Dictionary action type - Githubissues

Farama-Foundation / HighwayEnv

A minimalist environment for decision-making in autonomous driving

https://highway-env.farama.org/

MIT License

2.64k stars 757 forks source link

Dictionary action type #562

Open redfish9 opened 9 months ago

redfish9 commented 9 months ago

Hi @eleurent :-) I'm currently working with your awesome framework. And I'm wondering whether there exits a feasible approach to define a discrete action dictonary like below?

ACTIONS_ALL = {
      0: 'LANE_LEFT',
      1: 'IDLE',
      2: 'LANE_RIGHT',
      3: 'FASTER',
      4: 'SLOWER',
      5: {
          "id1": 'action1',
          "id2": 'action2',
      }
}

If I define an action class similar toDiscreteMetaAction but with the aforementioned action dictionary, I'm worried the whole processing logic for both action, related vehicle and even model structure need to be revised.

Is there a better choice to do this? Or would you like to offer some advice or warn me of potential risks when revising the framework if there is no better approach?

Any of your suggestions is much appreciated!!! Thanks a lot!

redfish9 commented 9 months ago

I'm expecting such datatype mainly because I want the rl agents not only to perform real actions like lane-changing, but also to "say" something like their guesses for neighouring vehicles.

This kind of capability requires recording the guessed actions, as well as the respective indexes. Only this can we know whether the trained vehicle successfully learns to guess the next actinos of its neighboring vehicles.

Thanks again for your valuable support!

eleurent commented 9 months ago

This looks like a hierachical action space, where there is a high-level action (0-5) followed by a lower-level action (id1/id2 when action=5). I don't think this is natively supported by gymnasium -- the code can probably be adapted to make it work still, but it would indeed involve "revising the whole processing logic for both action, related vehicle and even model structure" as you said.

There's no way around it: you need to tell the environment how any action will affect the state transitions, the rewards, etc.

I'm expecting such datatype mainly because I want the rl agents not only to perform real actions like lane-changing, but also to "say" something like their guesses for neighouring vehicles.

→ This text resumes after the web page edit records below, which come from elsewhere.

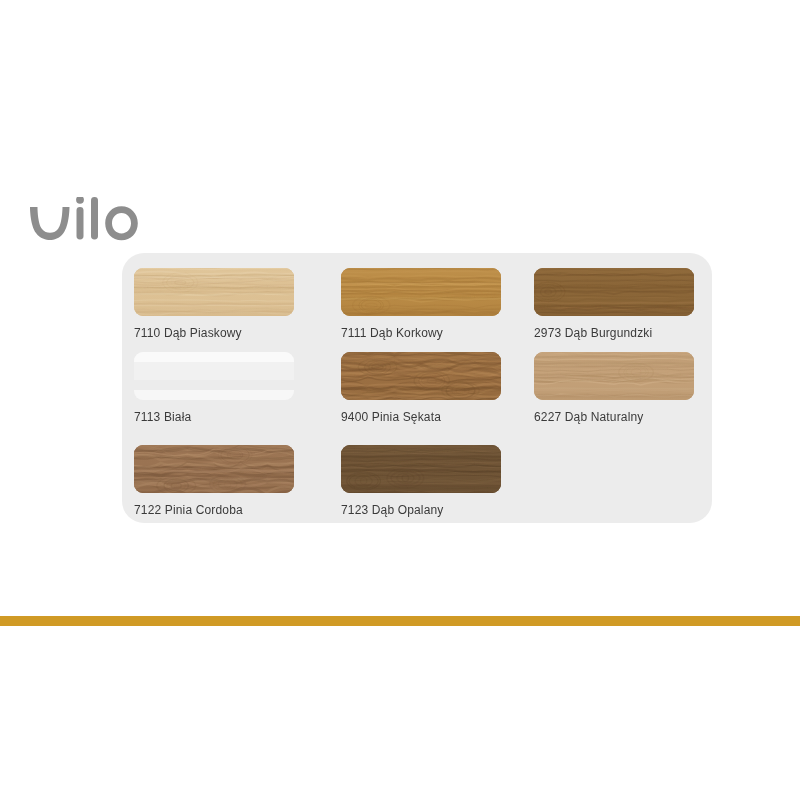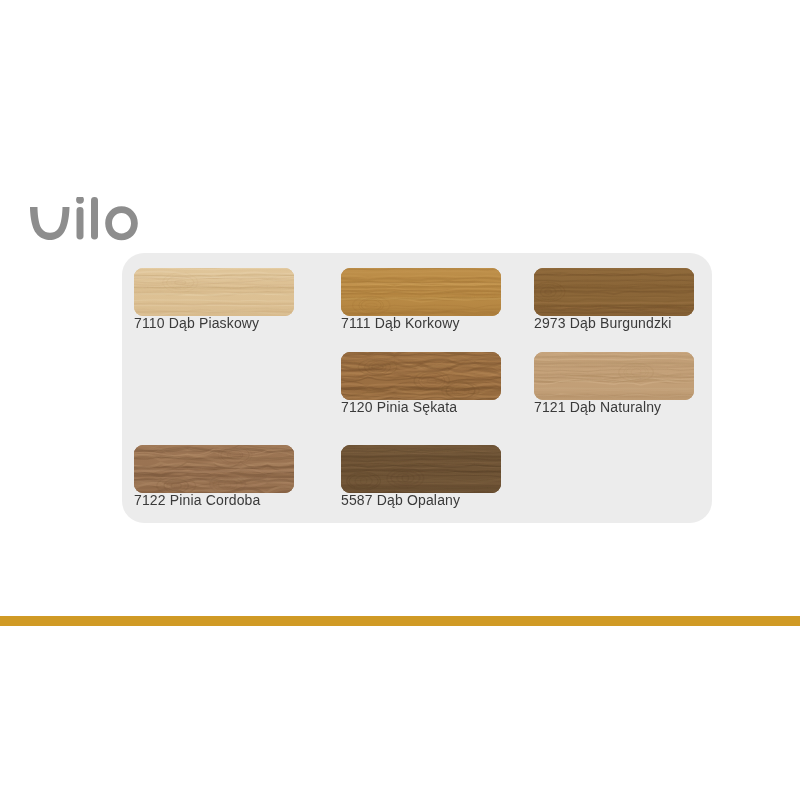--- a/index.html
+++ b/index.html
@@ -77,7 +77,8 @@
   }
 
   .swatch-label {
-    font-size: 14px;
+    margin-top: 10px;
+    font-size: 12px;
     color: #3a3a3a;
     letter-spacing: 0.15px;
     line-height: 14px;

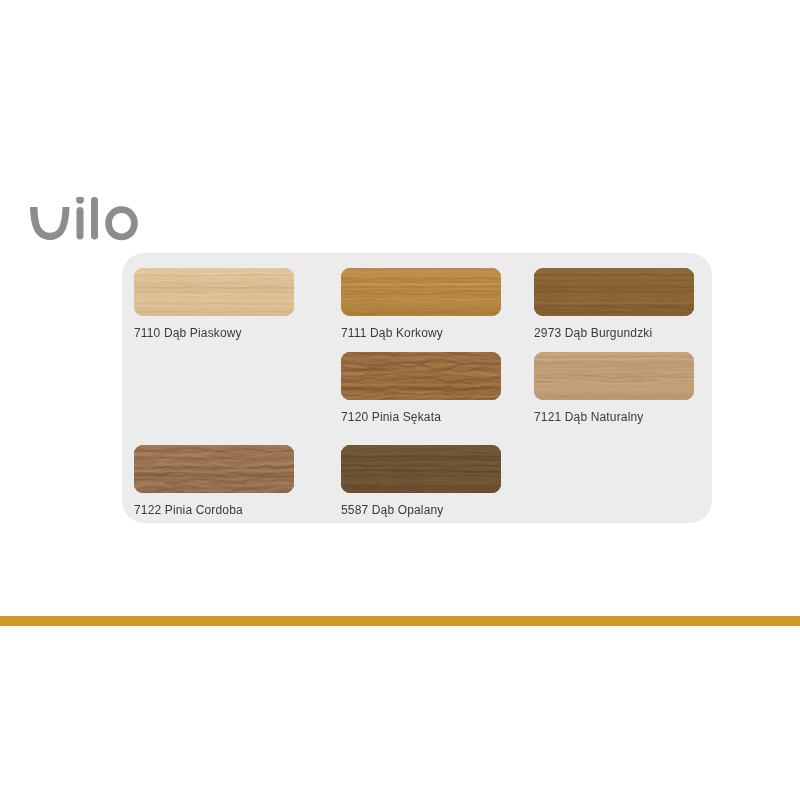--- a/index.html
+++ b/index.html
@@ -300,6 +300,18 @@
             </svg>
           </div>
           <div class="swatch-label">2973 Dąb Burgundzki</div>
+        </div>
+        <div class="swatch-cell row-1 col-0">
+          <div class="swatch-chip" style="background: rgb(241, 241, 241);">
+            <svg class="grain" viewBox="0 0 160 48" preserveAspectRatio="none">
+              <rect x="0" y="0" width="160" height="48" fill="#f1f1f1"></rect>
+              <rect x="0" y="0" width="160" height="10" fill="#fbfbfb" opacity="0.85"></rect>
+              <rect x="0" y="10" width="160" height="18" fill="#f1f1f1" opacity="0.7"></rect>
+              <rect x="0" y="28" width="160" height="10" fill="#e2e2e2" opacity="0.3"></rect>
+              <rect x="0" y="38" width="160" height="10" fill="#fbfbfb" opacity="0.55"></rect>
+            </svg>
+          </div>
+          <div class="swatch-label">7113 Biała</div>
         </div>
         <div class="swatch-cell row-1 col-1">
           <div class="swatch-chip" style="background: rgb(155, 111, 66);">

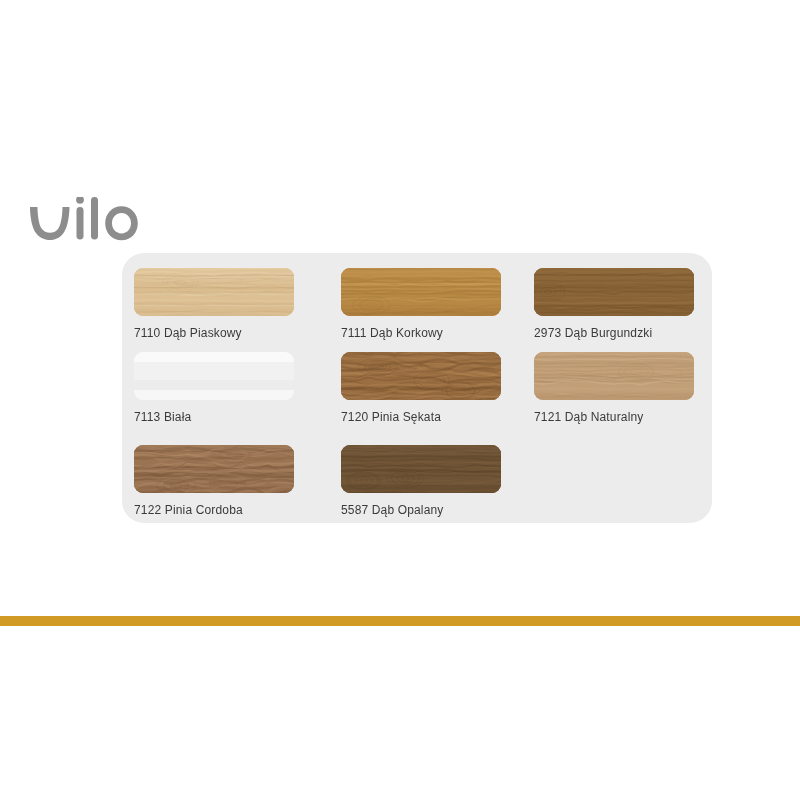--- a/index.html
+++ b/index.html
@@ -385,7 +385,7 @@
               <rect x="0" y="0" width="160" height="48" fill="url(#shade4)"></rect>
             </svg>
           </div>
-          <div class="swatch-label">7120 Pinia Sękata</div>
+          <div class="swatch-label">9400 Pinia Sękata</div>
         </div>
         <div class="swatch-cell row-1 col-2">
           <div class="swatch-chip" style="background: rgb(195, 160, 120);">

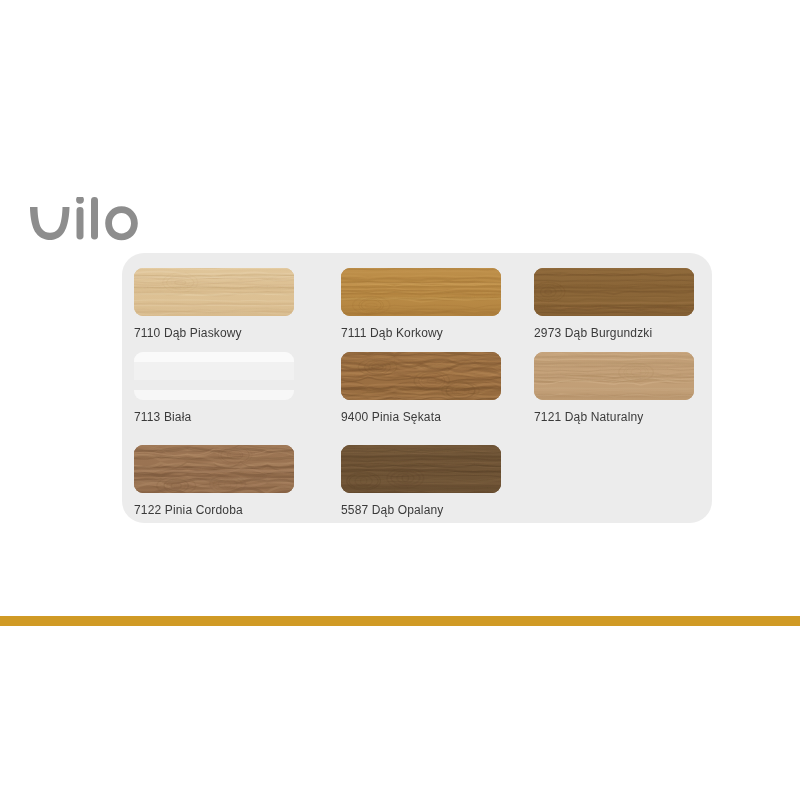--- a/index.html
+++ b/index.html
@@ -439,7 +439,7 @@
               <rect x="0" y="0" width="160" height="48" fill="url(#shade5)"></rect>
             </svg>
           </div>
-          <div class="swatch-label">7121 Dąb Naturalny</div>
+          <div class="swatch-label">6227 Dąb Naturalny</div>
         </div>
         <div class="swatch-cell row-2 col-0">
           <div class="swatch-chip" style="background: rgb(154, 115, 82);">

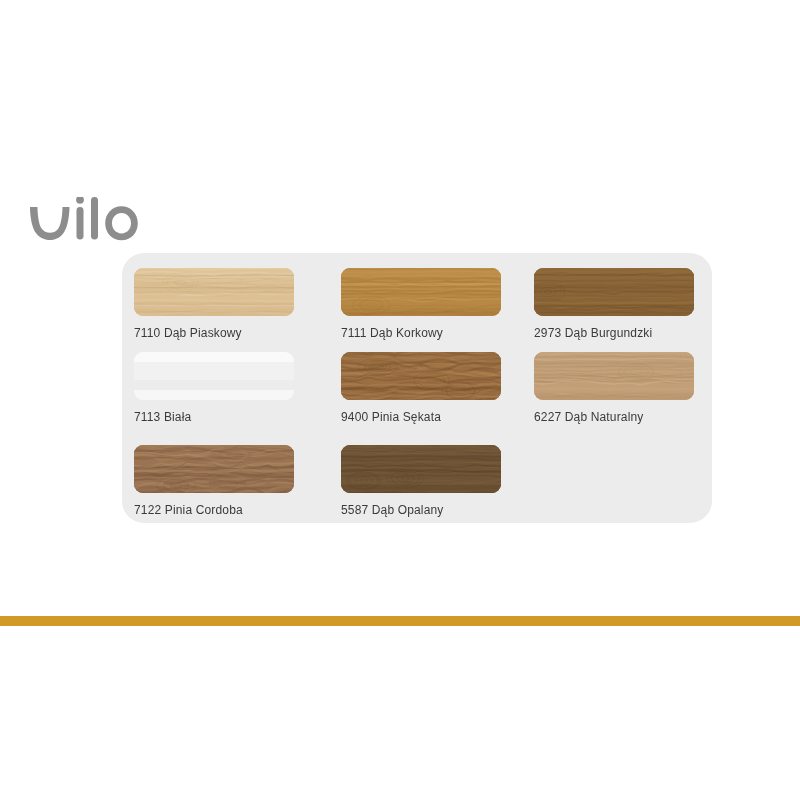--- a/index.html
+++ b/index.html
@@ -577,7 +577,7 @@
               <rect x="0" y="0" width="160" height="48" fill="url(#shade7)"></rect>
             </svg>
           </div>
-          <div class="swatch-label">5587 Dąb Opalany</div>
+          <div class="swatch-label">7123 Dąb Opalany</div>
         </div>
       </div>
   </div>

Then maybe this does not need to be modeled as an action, since its not really a long-term decision problem, rather a short term prediction one. You could just collect the observed data (empirical behaviour of neighouring vehicle), train a separate model to predict them (regardless of the agent's actions/reward optimisation) and measure the prediction accuracy/error.

redfish9 commented 9 months ago

Thanks for your prompt response!

I somehow designed a "saying" action like adding a fixed string to a list if this action is performed. Then the agents are trained by a reward function comparing the output list with ground truth. I don't know whether or not this idea works as my training using the rl_agents repository faces problems of sequence processing. I'll update once this problem is fixed.

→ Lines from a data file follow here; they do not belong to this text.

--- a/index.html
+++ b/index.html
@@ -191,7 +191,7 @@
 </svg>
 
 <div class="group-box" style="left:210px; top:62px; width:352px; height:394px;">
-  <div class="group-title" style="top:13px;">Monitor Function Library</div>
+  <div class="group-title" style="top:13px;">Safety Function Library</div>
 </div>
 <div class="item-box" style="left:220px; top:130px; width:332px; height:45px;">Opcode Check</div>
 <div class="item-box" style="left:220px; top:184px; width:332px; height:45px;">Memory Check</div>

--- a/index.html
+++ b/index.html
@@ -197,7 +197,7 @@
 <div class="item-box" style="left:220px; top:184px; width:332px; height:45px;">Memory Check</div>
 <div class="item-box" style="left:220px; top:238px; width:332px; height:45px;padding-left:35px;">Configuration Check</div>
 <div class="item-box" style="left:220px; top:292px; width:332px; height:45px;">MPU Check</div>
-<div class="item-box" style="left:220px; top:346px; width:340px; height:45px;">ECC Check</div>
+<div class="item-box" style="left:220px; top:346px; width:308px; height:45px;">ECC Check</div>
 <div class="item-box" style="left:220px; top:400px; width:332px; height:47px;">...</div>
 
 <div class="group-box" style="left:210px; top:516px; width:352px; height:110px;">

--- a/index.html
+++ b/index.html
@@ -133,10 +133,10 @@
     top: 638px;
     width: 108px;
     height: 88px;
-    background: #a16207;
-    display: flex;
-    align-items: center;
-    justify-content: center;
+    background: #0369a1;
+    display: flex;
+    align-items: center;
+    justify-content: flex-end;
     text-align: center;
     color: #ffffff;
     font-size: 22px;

Then maybe this does not need to be modeled as an action, since its not really a long-term decision problem, rather a short term prediction one. You could just collect the observed data (empirical behaviour of neighouring vehicle), train a separate model to predict them (regardless of the agent's actions/reward optimisation) and measure the prediction accuracy/error.

However, the "short term prediction" you mentioned confuses me. And I would be really grateful if you could offer more insights on "train a separate model to predict them".

Many thanks again.

eleurent commented 9 months ago

What I meant is that I don't think these "sayings" should be considered as actions, as they have no effect on the environment state/trajectory. You can do that of course, but I don't think this is the best modelling decision: it makes the environment unnecessarily more complex, and also these predictions will be optimised with a policy gradient loss rather than a supervised learning loss, which will be much less efficient (you improve based on trial and error instead of being given a direct feedback/improvement direction).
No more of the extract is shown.